→ DATA EXTRACT:
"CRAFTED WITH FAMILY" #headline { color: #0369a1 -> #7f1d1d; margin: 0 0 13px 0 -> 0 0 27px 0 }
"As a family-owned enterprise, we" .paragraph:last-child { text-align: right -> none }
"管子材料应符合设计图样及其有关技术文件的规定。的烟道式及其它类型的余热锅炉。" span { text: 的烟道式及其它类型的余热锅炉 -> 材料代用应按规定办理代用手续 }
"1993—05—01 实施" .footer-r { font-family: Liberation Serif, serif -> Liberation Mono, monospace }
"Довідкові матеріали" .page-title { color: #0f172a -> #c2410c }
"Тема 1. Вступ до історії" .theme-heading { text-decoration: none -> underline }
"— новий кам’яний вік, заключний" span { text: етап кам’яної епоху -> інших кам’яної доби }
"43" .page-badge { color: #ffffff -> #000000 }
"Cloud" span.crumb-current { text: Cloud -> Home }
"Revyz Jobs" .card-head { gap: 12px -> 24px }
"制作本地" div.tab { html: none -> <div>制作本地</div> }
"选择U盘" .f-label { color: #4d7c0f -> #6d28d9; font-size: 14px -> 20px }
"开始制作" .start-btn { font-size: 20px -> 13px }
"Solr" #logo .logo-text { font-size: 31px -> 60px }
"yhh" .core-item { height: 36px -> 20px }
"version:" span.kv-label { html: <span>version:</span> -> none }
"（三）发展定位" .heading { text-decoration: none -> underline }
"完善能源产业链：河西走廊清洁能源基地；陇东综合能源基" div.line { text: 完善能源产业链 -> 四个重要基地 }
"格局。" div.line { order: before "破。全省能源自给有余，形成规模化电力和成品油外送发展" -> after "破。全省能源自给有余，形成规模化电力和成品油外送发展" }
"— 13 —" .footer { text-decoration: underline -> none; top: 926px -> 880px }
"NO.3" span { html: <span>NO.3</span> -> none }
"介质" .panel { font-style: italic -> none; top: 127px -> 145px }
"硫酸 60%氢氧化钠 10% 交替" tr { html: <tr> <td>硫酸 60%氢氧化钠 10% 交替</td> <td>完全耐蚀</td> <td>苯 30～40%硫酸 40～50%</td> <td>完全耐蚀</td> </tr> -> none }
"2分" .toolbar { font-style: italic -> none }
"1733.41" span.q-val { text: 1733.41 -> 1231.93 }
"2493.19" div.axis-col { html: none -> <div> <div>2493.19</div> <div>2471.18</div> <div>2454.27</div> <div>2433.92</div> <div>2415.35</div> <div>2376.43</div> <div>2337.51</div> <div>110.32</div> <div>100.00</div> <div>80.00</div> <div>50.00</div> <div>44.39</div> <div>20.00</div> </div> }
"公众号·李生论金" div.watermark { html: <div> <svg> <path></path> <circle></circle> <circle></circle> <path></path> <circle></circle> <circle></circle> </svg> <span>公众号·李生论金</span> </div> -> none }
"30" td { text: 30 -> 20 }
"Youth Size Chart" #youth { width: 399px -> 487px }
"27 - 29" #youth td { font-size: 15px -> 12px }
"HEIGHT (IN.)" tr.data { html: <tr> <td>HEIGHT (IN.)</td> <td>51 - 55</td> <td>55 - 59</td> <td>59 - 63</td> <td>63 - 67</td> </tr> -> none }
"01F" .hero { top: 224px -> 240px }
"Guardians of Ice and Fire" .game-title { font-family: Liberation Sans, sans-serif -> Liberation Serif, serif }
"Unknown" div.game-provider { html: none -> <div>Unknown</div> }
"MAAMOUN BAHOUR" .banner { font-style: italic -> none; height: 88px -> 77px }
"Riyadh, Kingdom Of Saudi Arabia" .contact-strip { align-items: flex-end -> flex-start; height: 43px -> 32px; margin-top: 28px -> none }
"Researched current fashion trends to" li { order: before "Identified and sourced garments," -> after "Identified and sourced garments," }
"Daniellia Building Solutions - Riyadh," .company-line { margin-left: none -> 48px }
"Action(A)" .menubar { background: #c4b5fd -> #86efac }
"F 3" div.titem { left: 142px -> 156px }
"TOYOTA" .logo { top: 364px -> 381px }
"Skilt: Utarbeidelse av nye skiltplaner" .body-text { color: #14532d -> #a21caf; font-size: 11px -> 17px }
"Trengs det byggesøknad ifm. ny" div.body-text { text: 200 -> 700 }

→ REQUIRED ACTION:
The stretch of entries above that starts with the line containing "font-size: 31px ->" and goes on through the line containing "text: 完善能源产业链 ->" is to be transcribed exactly, and no other line is to be transcribed.

→ TASK RESULT:
"Solr" #logo .logo-text { font-size: 31px -> 60px }
"yhh" .core-item { height: 36px -> 20px }
"version:" span.kv-label { html: <span>version:</span> -> none }
"（三）发展定位" .heading { text-decoration: none -> underline }
"完善能源产业链：河西走廊清洁能源基地；陇东综合能源基" div.line { text: 完善能源产业链 -> 四个重要基地 }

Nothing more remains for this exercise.